### Required work
Your answer should be a single number: how many lines of the material below contain "have".

+-------+

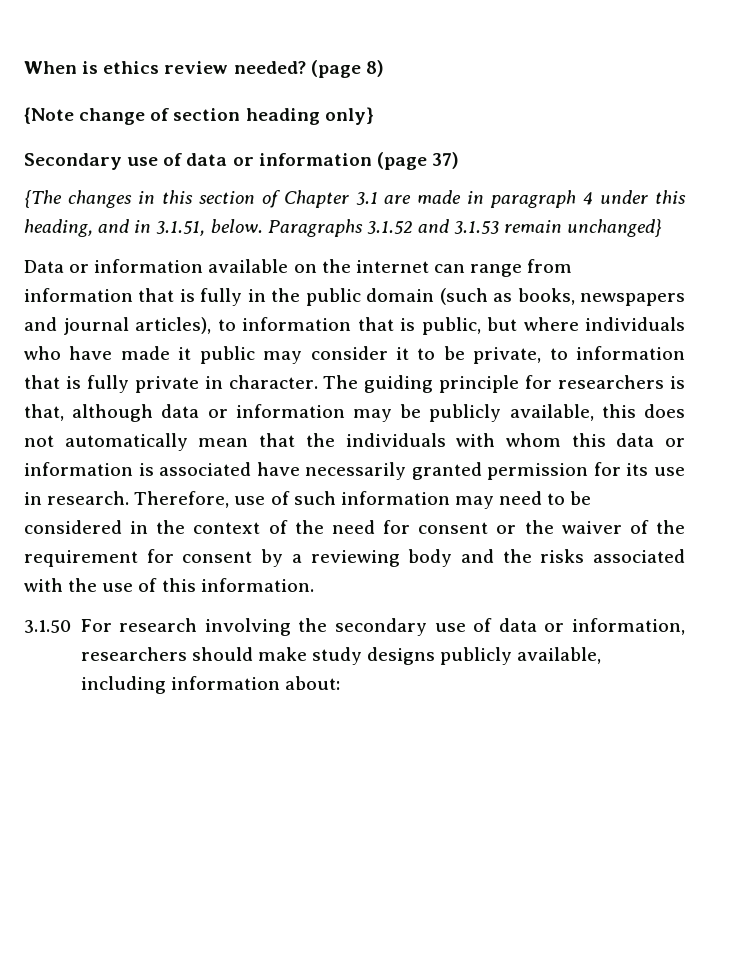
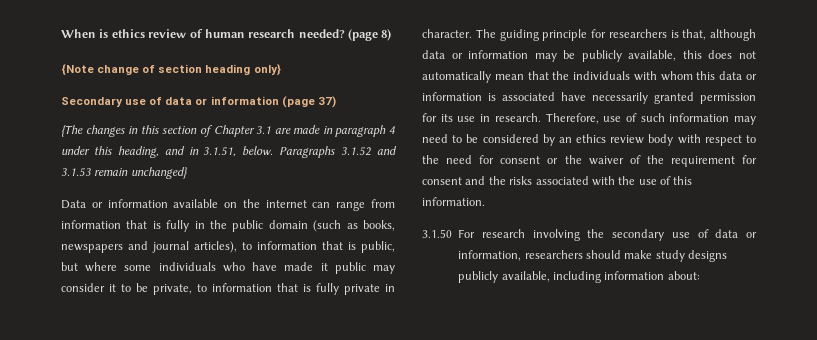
- When is ethics review needed?
+ When is ethics review of human research needed?
- Data or information available on the internet can range from information that is fully in the public domain (such as books, newspapers and journal articles), to information that is public, but where individuals who have made it public may consider it to be private, to information that is fully private in character.
+ Data or information available on the internet can range from information that is fully in the public domain (such as books, newspapers and journal articles), to information that is public, but where some individuals who have made it public may consider it to be private, to information that is fully private in character.
- Therefore, use of such information may need to be considered in the context of the need for consent or the waiver of the requirement for consent by a reviewing body and the risks associated with the use of this information.
+ Therefore, use of such information may need to be considered by an ethics review body with respect to the need for consent or the waiver of the requirement for consent and the risks associated with the use of this information.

+-------+

### Result of the exercise
2